NJ Girl....get an older dog - either from a breeder or a rescue....I breed working lines and I am loathe to sell any young couple a puppy who plans on children "soon"....dogs are just as big a commitment as a baby....

People are recommending breeders whose priorities are high drive, working dogs, hard dogs and who need owners with commitment and experience.

Read the links Maggie Lee posted....rethink your goals, lifestyles etc....working line pups are NOT for everyone!

Lee


----------



## NJGirl (Jan 21, 2014)

As I shared in my original post, my husband and I grew up with working breeds: GSDs and Rottweilers. I'm well aware that GSDs are not Labradors and that whatever dog we choose will require regular excercise, stimulating play, lots of training, and socialization. I don't see a GSD being incompatible with a family either. We will likely try to start a family a year or more after we get our puppy. Being that GSDs are such a popular breed, there are MANY families out there with GSDs and infants and children. You are welcome to disagree with this plan, but I know my situation and what I can handle. I do know I do not want a dog that has a very strong prey drive or one with an overly dominant temperament. We've looked at both show line and working line dogs because I've received mixed messages from breeders. Some working line breeders have told me their dogs are ideal family companions while others have not. We also don't necessarily need to have a tan/black coat as some want. The show line dogs are also often over our price range. If I planned to show or compete with my dog, I would likely invest more but to me it just seems excessive to pay $2500 or more for a family companion. Ultimately, we want a healthy pup with a temperament suitable to our lifestyle. Thank you to those of you who gave input on these breeders and offered suggestions on others.


----------



## Jax08 (Feb 13, 2009)

There are a few recommendations in this thread

http://www.germanshepherds.com/forum/choosing-breeder/185707-east-coast-working-line-breeders-2.html

Here is a breeder group on Facebook that someone may be able to give you a better list of breeders
https://www.facebook.com/groups/100827050053129/


----------



## Gwenhwyfair (Jul 27, 2010)

Hi NJGirl,

Welcome to the site!!! 

I think some folks are being sensitive to this because there are so many dogs being put into shelters because 'we had kids and don't have time for the dog'. Doesn't mean YOU and your husband will be that way but it's a problem and we are starting to see more working lines in kill shelters, so with that in mind I hope that you will stick around, lots of great info on this site.

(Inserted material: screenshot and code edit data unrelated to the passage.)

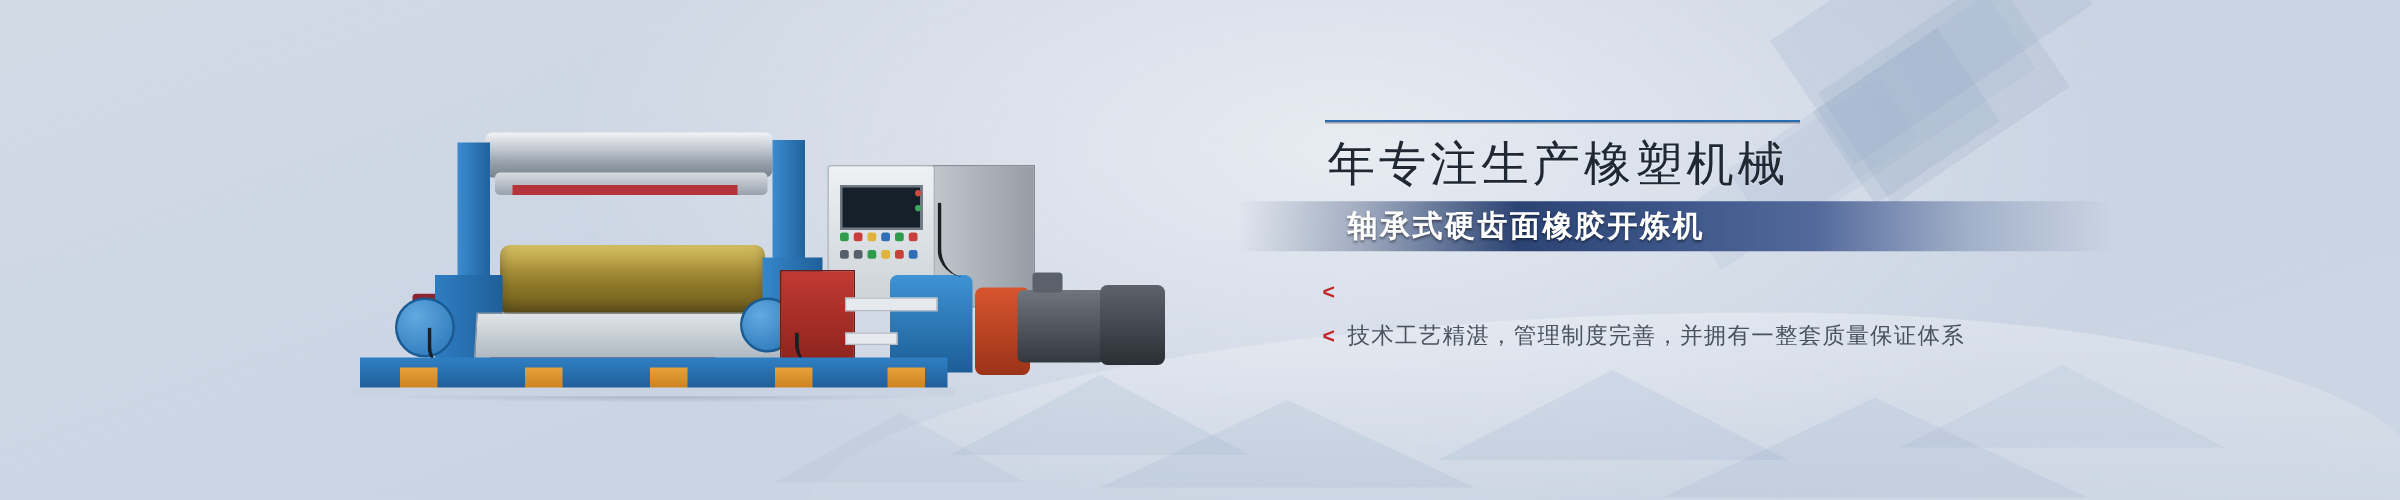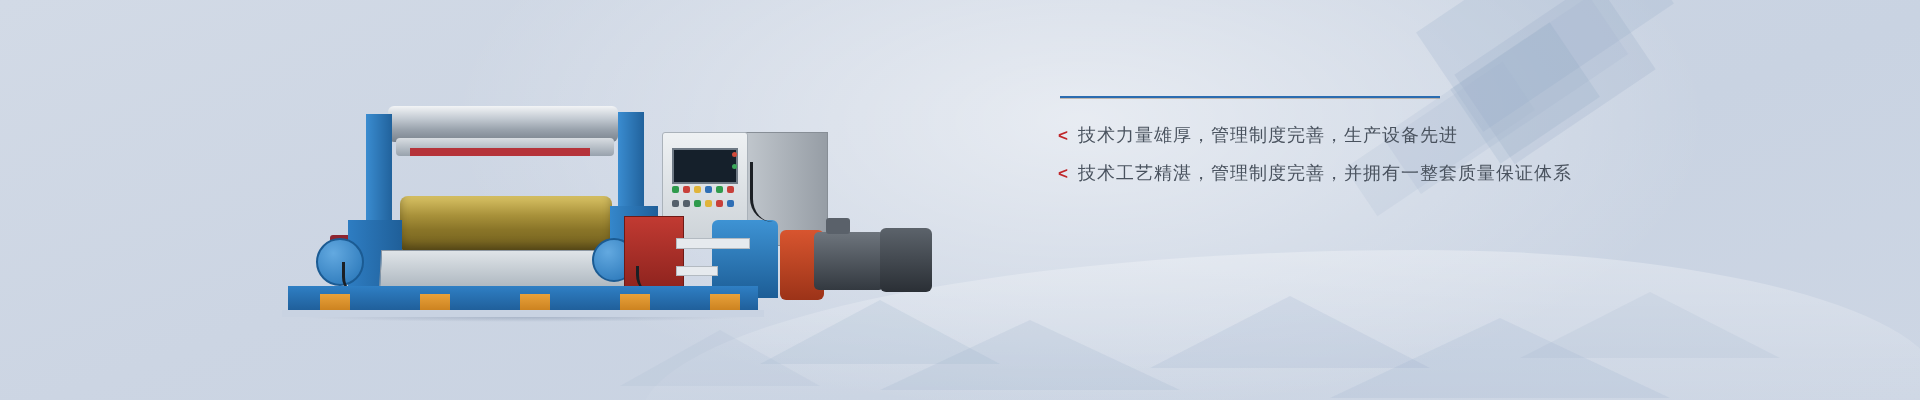--- a/index.html
+++ b/index.html
@@ -179,26 +179,29 @@
     <div class="m-foot" style="left:240px;"></div>
     <div class="m-foot" style="left:340px;"></div>
     <div class="m-foot" style="left:430px;"></div>
     <div class="m-base2"></div>
   </div>
 
   <div class="content">
     <div class="divider"></div>
     <div class="divider2"></div>
 
-
+    <div class="headline">年专注生产橡塑机械</div>
+
+    <div class="subbar">
+      <span class="subbar-text">轴承式硬齿面橡胶开炼机</span>
+    </div>
 
     <div class="bullets">
       <div class="bullet">
         <span class="bullet-mark">&lt;</span>
-        <span class="bullet-text">技术力量雄厚，管理制度完善，生产设备先进</span>
       </div>
       <div class="bullet">
         <span class="bullet-mark">&lt;</span>
         <span class="bullet-text">技术工艺精湛，管理制度完善，并拥有一整套质量保证体系</span>
       </div>
     </div>
   </div>
 
 </div>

On the working line vs showline debate. I think Lee said it best.

I was going to get a working line but ended up with a show line and turns out that probably was for the best. for me at this time. I've now spent time around working lines and they are different. 

I think that working line breeders who express caution about the requirements of their dogs are being honest, they could give you 'a line' to try and sell you a dog, or they can be honest and care more about your needs and their dog's needs too. 

I really suggest getting out there and meeting with good breeders so you can get a feel for the dogs. I know you're not getting into Schutzhund but try to get out to some trails in your area if you can. Then just observe and listen....you'll get better feel for the working lines that way. 

Same with show lines, go to some breeders, interact with the dogs and then you and your hubby will be able to figure out what will be the best fit for your family.

I'd say, in general, based on your description, desires and future plans for having a family a show line would stack the odds in favor of getting a dog that fits what you describe. You can find it in a working line but I think you'd need to make sure the breeder can help you select the right temperament (like avoiding high prey drive you asked about). 

The next issue is the price. Good show line breeders are competing with their dogs, often all around the country in conformation and IPO, doing all the health tests for hips, elbows, DM. Those costs get passed onto all the puppies, even ones that aren't show quality. The costs are more about using proven breed worthy parents AND ensuring the health of the puppies, whether they are show quality pups or not. This applies to good working line breeders as well, it's just that the overall price is a little lower for working lines.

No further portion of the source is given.